Dr. Ellsworth’s exam was quick and painless. At one point, Ben almost nodded off as the doctor listened to his chest and felt his lymph nodes. “It could be a virus, Ben,” he said. “But we’ll have you do the blood draw for mono just to be sure. There’s a lot of nasty stuff going around right now.”
“My mom made me come in.”
Dr. Ellsworth smiled. “That’s pretty common.”
The test came back positive for mono, and after briefly researching the topic online, Ben realized he was completely screwed. He had to get extensions on all of his semester finals, and he was bedbound for a week and housebound for another.
During that first week, whole days seemed to pass in a blink and then two hours might crawl by in infinitesimal increments—the approximate length of commercials on the low-budget cable channels. Ben floated in and out of consciousness, getting so bored with TV that he tried to read, but he found it too draining and the words began to undulate on the pages. On one semi-lucid afternoon, Tyler stopped by and sat at the end of his bed.
“Your mom said as long as we don’t make out I can’t get it,” he joked.
“I’m not really in the mood anyway,” Ben said. He lay there while Tyler told him about some random gossip at school. Apparently one of the Driver’s Ed teachers was arrested for peeping in windows.
“Perv,” Ben said.
“Yeah,” Tyler agreed.
“What have you been up to?”
Tyler shrugged. He looked almost self-conscious. “Not much. Hanging out with Megan a lot, I guess.”
“Huh,” Ben said. He watched the afternoon light sparkle on the wall above his bed. He was pretty sure he was hallucinating at least part of it. “Do you love her?” He wasn’t even sure the words had come from his mouth. It seemed he could see them in the air like the specks of light against his wall.
Tyler made a choking sound and then gave a small, constrained laugh. “No,” he said. “I don’t think so.”
“Oh,” Ben said. “How do you know?” He felt like the words were just floating out of his mouth on their own.
“I don’t know. I don’t feel that way about her. Not like—”
Tyler paused. Ben looked at Tyler, taking in without discomfort how uncomfortable Tyler looked.
“Not like Jer, or you.” He was quiet for a minute. “That’s weird, right? Those are the only examples I can think of.”

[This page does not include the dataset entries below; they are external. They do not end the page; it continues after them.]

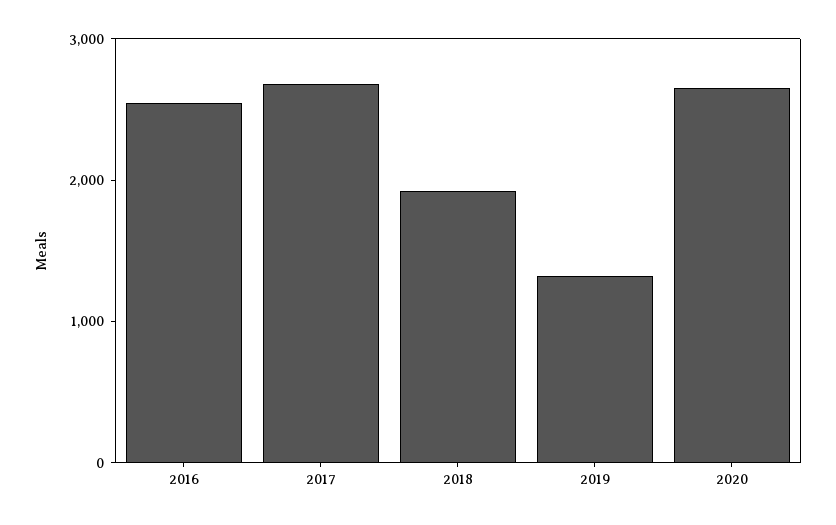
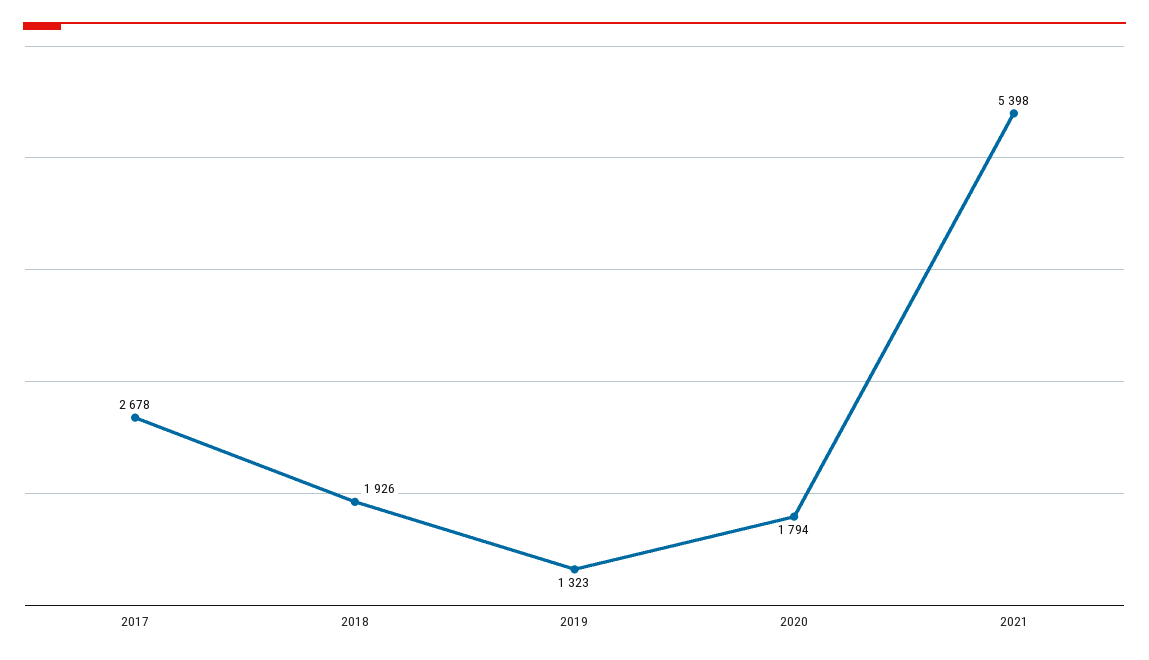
2016: 2600 -> none
2020: 2600 -> 1794
2021: none -> 5398

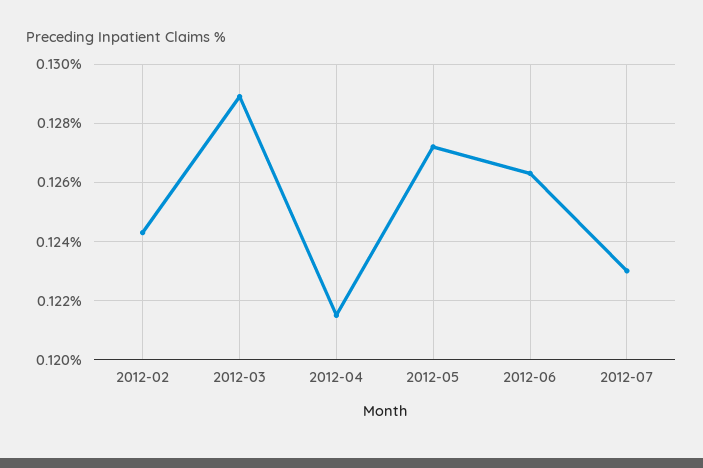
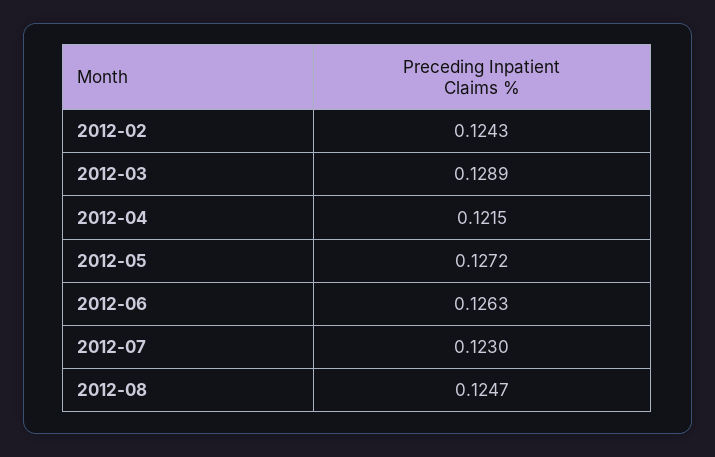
2012-08: none -> 0.1247

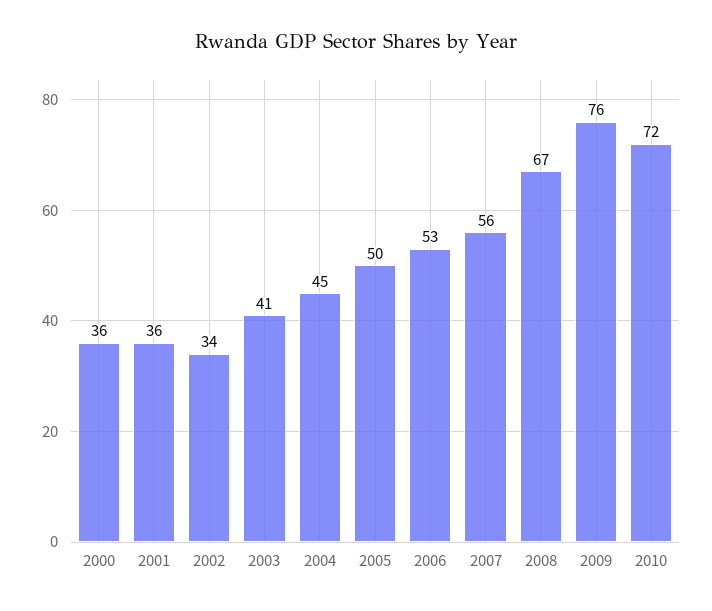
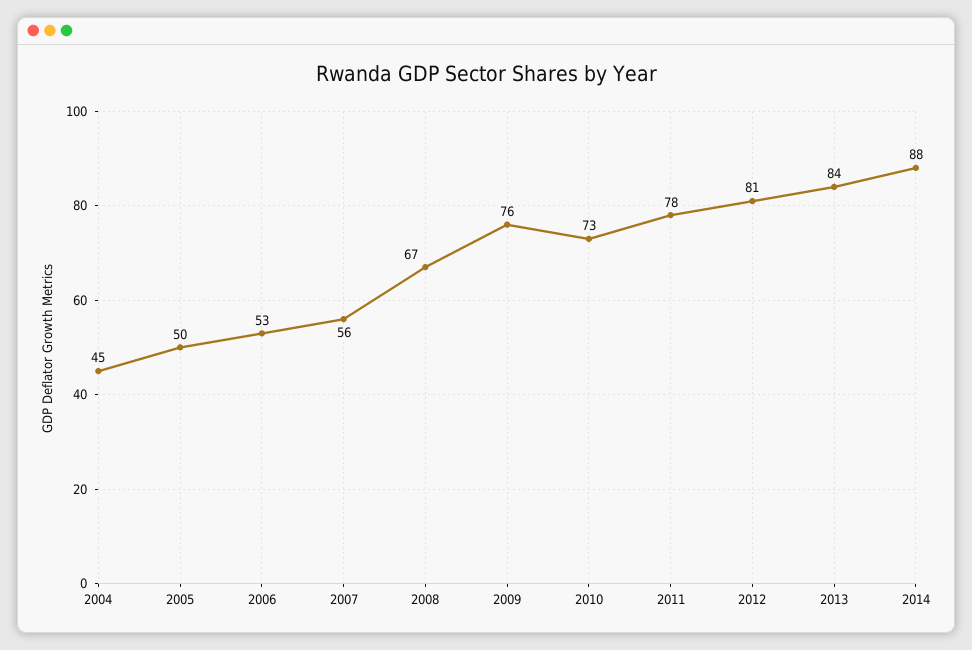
2000: 36 -> none
2001: 36 -> none
2002: 34 -> none
2003: 41 -> none
2010: 72 -> 73
2011: none -> 78
2012: none -> 81
2013: none -> 84
2014: none -> 88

“Not weird,” Ben said. He shook his head and closed his eyes against the spinning sensation it produced.
“I can’t ever imagine her knowing me like you do. Is that gay?”

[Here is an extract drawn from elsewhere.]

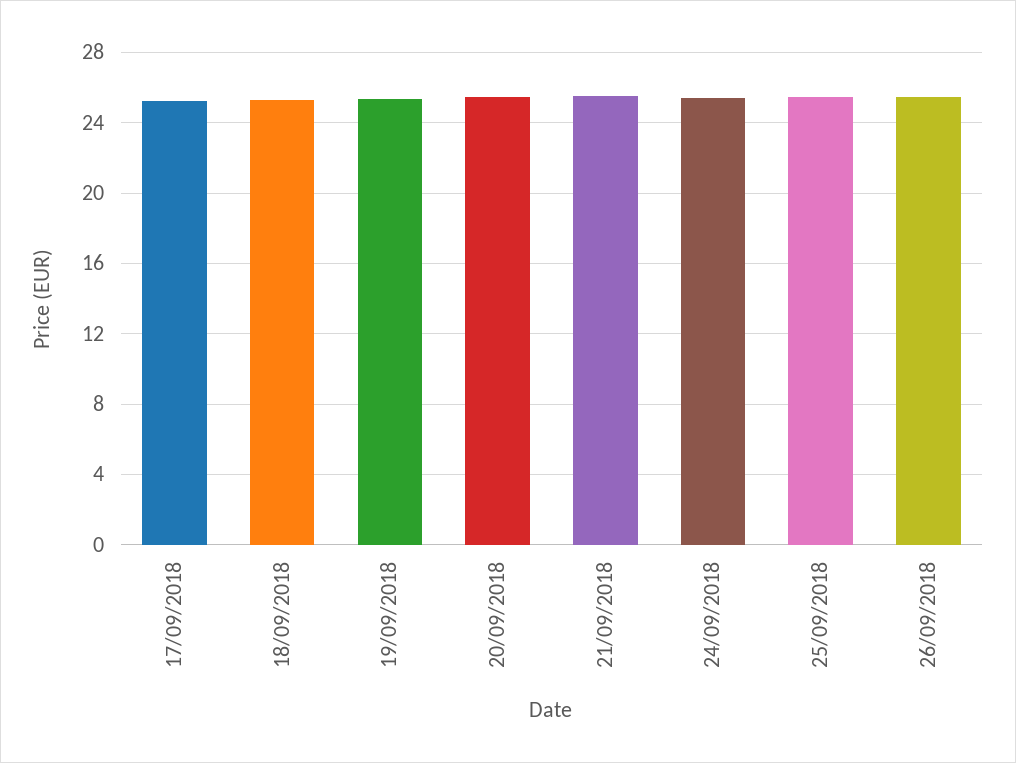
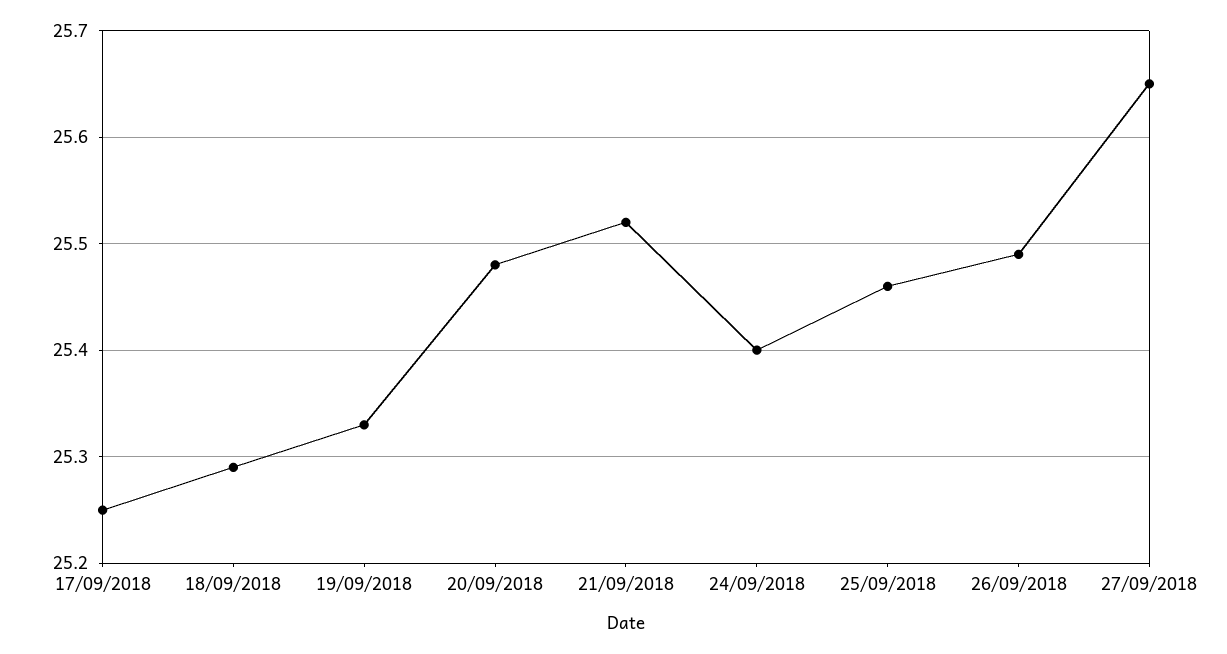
27/09/2018: none -> 25.65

Ben shrugged. He wasn’t really sure what Tyler was so afraid of. What did he really have to worry about? The more anyone got to know Tyler Nuson, the more they loved him. “It’s okay to have flaws,” he said, thinking of his hearing. He felt a bit angry being the one to explain this to Tyler, who seemed to have none of his own. But Tyler didn’t pick up on his tone. There was more Ben wanted to say. More he thought he probably should say if he were a really good friend. But he was so tired. He let his eyes flutter shut. When he opened them again, it was dusk and Tyler was gone.